◆ **Exercise prompt**: From start to end, write out the following data exactly, apart from its images.

(Code change snippets)
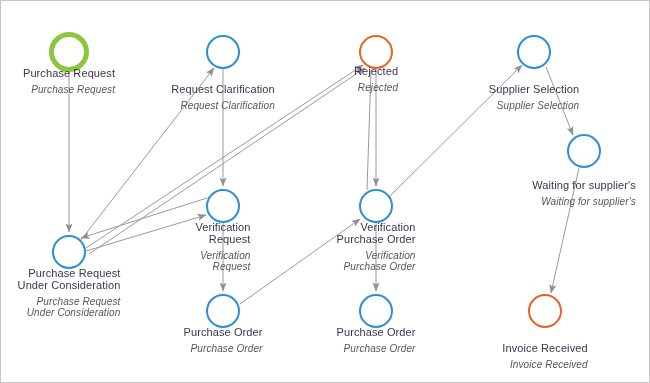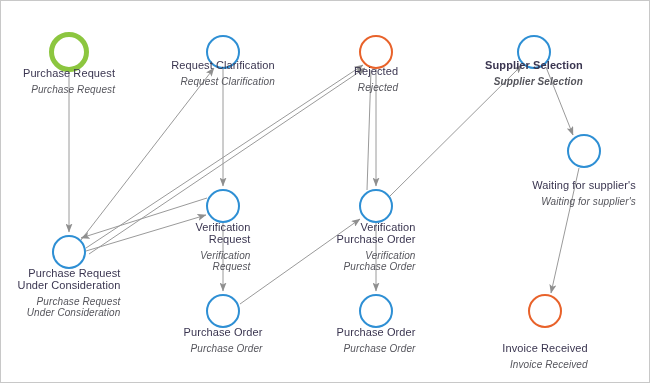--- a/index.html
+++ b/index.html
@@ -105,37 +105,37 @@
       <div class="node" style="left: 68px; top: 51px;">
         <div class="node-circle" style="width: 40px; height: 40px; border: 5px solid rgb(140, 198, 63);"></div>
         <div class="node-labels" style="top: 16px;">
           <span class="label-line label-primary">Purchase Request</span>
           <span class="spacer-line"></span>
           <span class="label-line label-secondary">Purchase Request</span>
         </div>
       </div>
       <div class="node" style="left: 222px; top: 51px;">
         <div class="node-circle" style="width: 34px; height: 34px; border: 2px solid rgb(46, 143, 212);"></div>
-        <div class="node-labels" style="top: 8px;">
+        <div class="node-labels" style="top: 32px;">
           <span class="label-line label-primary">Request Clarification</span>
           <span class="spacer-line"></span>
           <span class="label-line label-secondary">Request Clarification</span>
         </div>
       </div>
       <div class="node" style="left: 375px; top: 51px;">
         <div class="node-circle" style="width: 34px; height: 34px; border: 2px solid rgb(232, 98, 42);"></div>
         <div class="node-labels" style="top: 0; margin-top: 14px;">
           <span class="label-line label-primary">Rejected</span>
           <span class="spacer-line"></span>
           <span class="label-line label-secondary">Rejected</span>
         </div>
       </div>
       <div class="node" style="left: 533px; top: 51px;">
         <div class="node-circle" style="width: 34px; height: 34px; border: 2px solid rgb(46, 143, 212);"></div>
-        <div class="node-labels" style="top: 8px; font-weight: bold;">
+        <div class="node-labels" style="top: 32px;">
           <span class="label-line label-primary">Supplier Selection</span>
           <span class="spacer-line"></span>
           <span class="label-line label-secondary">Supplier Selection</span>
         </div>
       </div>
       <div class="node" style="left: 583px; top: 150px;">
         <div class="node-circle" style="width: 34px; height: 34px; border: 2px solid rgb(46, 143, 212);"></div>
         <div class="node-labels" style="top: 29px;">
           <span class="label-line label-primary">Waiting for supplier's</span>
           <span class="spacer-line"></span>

◆ **Answer**:
--- a/index.html
+++ b/index.html
@@ -105,37 +105,37 @@
       <div class="node" style="left: 68px; top: 51px;">
         <div class="node-circle" style="width: 40px; height: 40px; border: 5px solid rgb(140, 198, 63);"></div>
         <div class="node-labels" style="top: 16px;">
           <span class="label-line label-primary">Purchase Request</span>
           <span class="spacer-line"></span>
           <span class="label-line label-secondary">Purchase Request</span>
         </div>
       </div>
       <div class="node" style="left: 222px; top: 51px;">
         <div class="node-circle" style="width: 34px; height: 34px; border: 2px solid rgb(46, 143, 212);"></div>
-        <div class="node-labels" style="top: 8px;">
+        <div class="node-labels" style="top: 32px;">
           <span class="label-line label-primary">Request Clarification</span>
           <span class="spacer-line"></span>
           <span class="label-line label-secondary">Request Clarification</span>
         </div>
       </div>
       <div class="node" style="left: 375px; top: 51px;">
         <div class="node-circle" style="width: 34px; height: 34px; border: 2px solid rgb(232, 98, 42);"></div>
         <div class="node-labels" style="top: 0; margin-top: 14px;">
           <span class="label-line label-primary">Rejected</span>
           <span class="spacer-line"></span>
           <span class="label-line label-secondary">Rejected</span>
         </div>
       </div>
       <div class="node" style="left: 533px; top: 51px;">
         <div class="node-circle" style="width: 34px; height: 34px; border: 2px solid rgb(46, 143, 212);"></div>
-        <div class="node-labels" style="top: 8px; font-weight: bold;">
+        <div class="node-labels" style="top: 32px;">
           <span class="label-line label-primary">Supplier Selection</span>
           <span class="spacer-line"></span>
           <span class="label-line label-secondary">Supplier Selection</span>
         </div>
       </div>
       <div class="node" style="left: 583px; top: 150px;">
         <div class="node-circle" style="width: 34px; height: 34px; border: 2px solid rgb(46, 143, 212);"></div>
         <div class="node-labels" style="top: 29px;">
           <span class="label-line label-primary">Waiting for supplier's</span>
           <span class="spacer-line"></span>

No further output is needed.